Introduction

La révolution du 14 janvier 2011 a débuté dans les régions les plus défavorisées de la Tunisie. Elle a mis au premier plan les difficultés que les Tunisiens rencontrent selon leur zone d’origine et leur frustration relative au manque d’opportunités et de développement économique dans les régions intérieures (Comité des régions de l’Union européenne 2014). Sept ans plus tard, le développement des zones intérieures reste au cœur des revendications populaires et la mise en œuvre de la décentralisation prévue par la Constitution de 2014 est très attendue (OCDE, 2017a). Depuis 2011, les communes, des administrations traditionnellement proches des citoyens, se trouvent confrontées à des exigences et demandes croissantes de la population pour un meilleur développement socio-économique et pour l’instauration de la démocratie locale.
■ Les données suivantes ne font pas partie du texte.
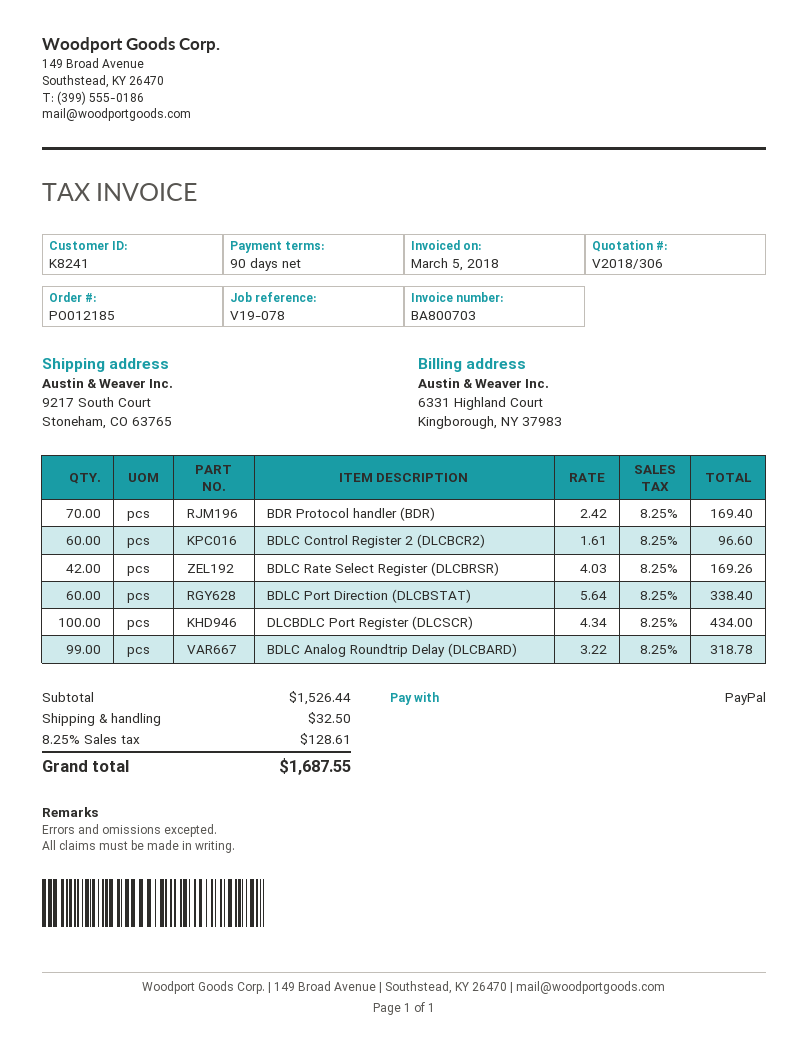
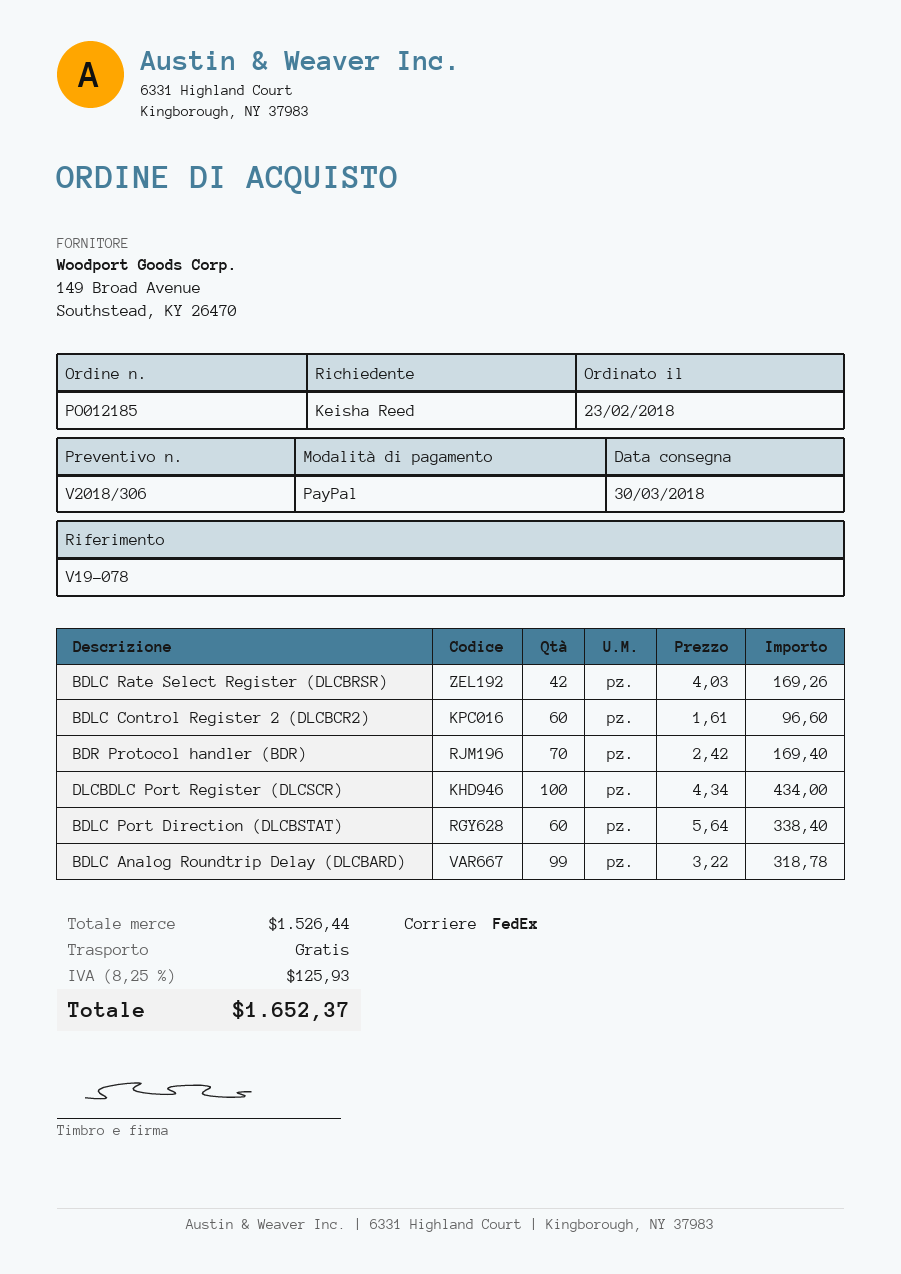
shipping: 32.50 -> 0.00
tax: 8.25% = 128.61 -> 8.25% = 125.93
total: 1687.55 -> 1652.37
La Constitution de 2014 consacre les principes d’un régime républicain démocratique et participatif et confirme le renforcement des collectivités locales qui seront gérées selon le principe de la libre administration. Elle prescrit également que les collectivités locales sont tenues de fonctionner selon les principes de la gouvernance ouverte (Article 139) et devront alors mettre en place de manière systématique des politiques du gouvernement ouvert. Par conséquent, elle offre aux communes, d’une part, les conditions nécessaires à un rôle plus important dans le développement local et aux citoyens, d’autre part, un rôle accru dans ce même développement. Depuis 2011, les communes ont essayé de répondre à ces attentes en instaurant de nouvelles pratiques d’interaction avec la population. Les citoyens et la société civile organisée ont, quant à eux, revendiqué leur nouvelle liberté civique et politique en demandant davantage de transparence et de participation, tout en proposant aux communes des pratiques de gouvernement ouvert. Cet engagement des communes et de leurs populations a conduit à l’émergence, toutefois sporadique, de pratiques et d’initiatives de gouvernement ouvert au niveau local.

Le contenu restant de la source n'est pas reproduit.